Ingredients:
1 x 400 gm pack spaghetti cooked (little less than al dente)
For the bechamel sauce: 1 liter milk half skimmed
1/2 cup flour (or 1/4 cup flour & 1/4 cup whole wheat flour)
1 tbsp mustard
1 tbsp mustard
1 tbsp soy sauce
1/4 tsp paprika
1/8 tsp nutmeg
1/4 cup grated parmesan
salt & pepper
or the chicken: 250 gm chicken fillet thinly sliced
1/2 cup tomato finely diced
1/2 cup red pepper finely diced
1/2 cup yellow pepper finely diced
1 cup fresh mushroom slices
1/2 cup green or black olives slices
1/4 cup parsley leaves minced
1 tsp lemon zest (optional)
2 tbsp olive oil
salt & pepper
For the upper layer: shredded mozzarella
grated parmesan
6 people
10 Min.
45 Min.
Directions:
-
1
Preheat oven to 180 C.
-
2
Prepare the chicken: Heat a large pan over high heat until hot. Add the olive oil & sear the chicken on both sides until slightly golden. Toss all the veggies with the chicken (except the parsley & lemon zest) & cook for a couple of minutes until the chicken & mushroom are cooked through. Add the parsley + lemon zest & season with salt & pepper.
-
3
Prepare the bechamel: Whisk the flour into the cold milk until there are no lumps. Place the mixture in a pot over medium heat; whisking frequently until the mixture boils & thickens. Turn off heat, add the rest of the ingredients & whisk to blend.

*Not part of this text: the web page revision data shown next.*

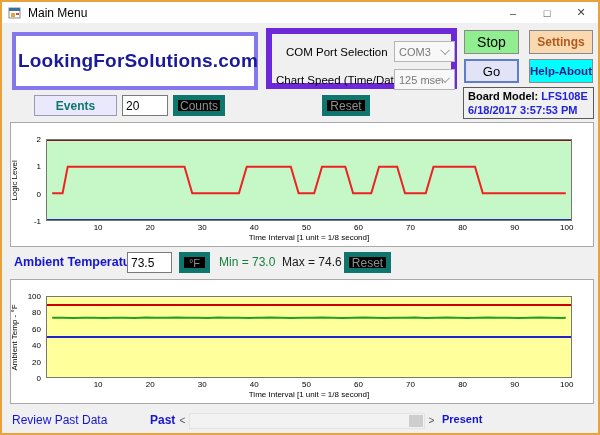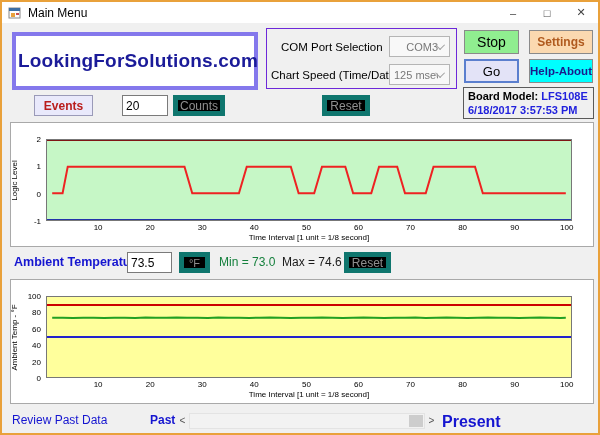"COM Port Selection" #com-group { border: 1px solid #6d28d9 -> 6px solid #6d28d9 }
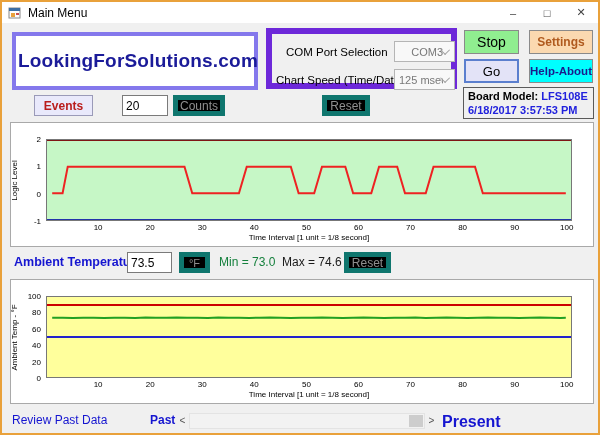"COM3" .dropdown .dd-text { text-align: right -> none }
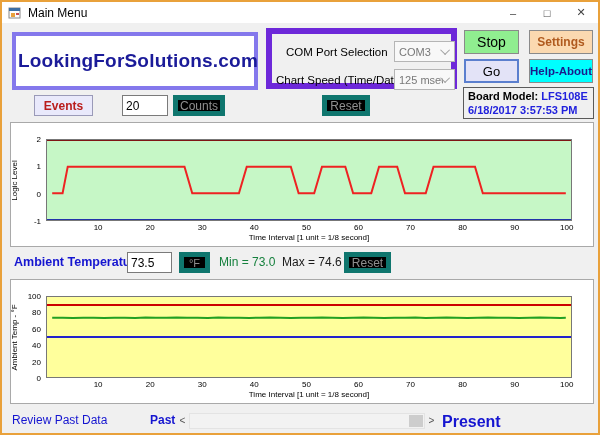"Events" #btn-events { color: #b91c1c -> #0f766e; width: 59px -> 83px }
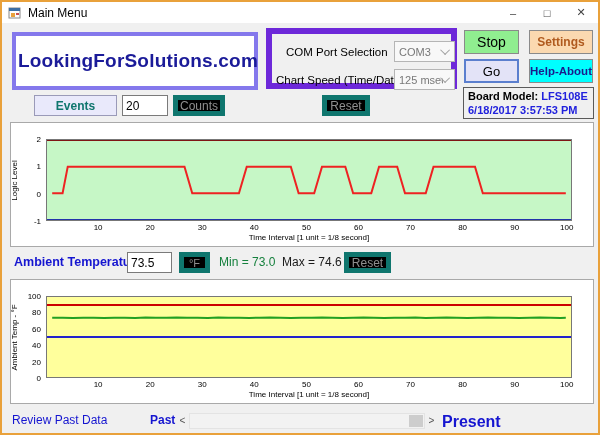"Present" #present-label { font-size: 16px -> 11px }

Season with salt & pepper.
-
4
Assemble: Mix the cooked pasta with the bechamel sauce. Pour half the mixture in a Pyrex, arrange the chicken/veggie on top & cover with the rest of the pasta/bechamel mixture. Sprinkle the cheese on top. Bake in the oven for about 25 minutes until the sauce bubbles & the cheese melts. Serve immediately.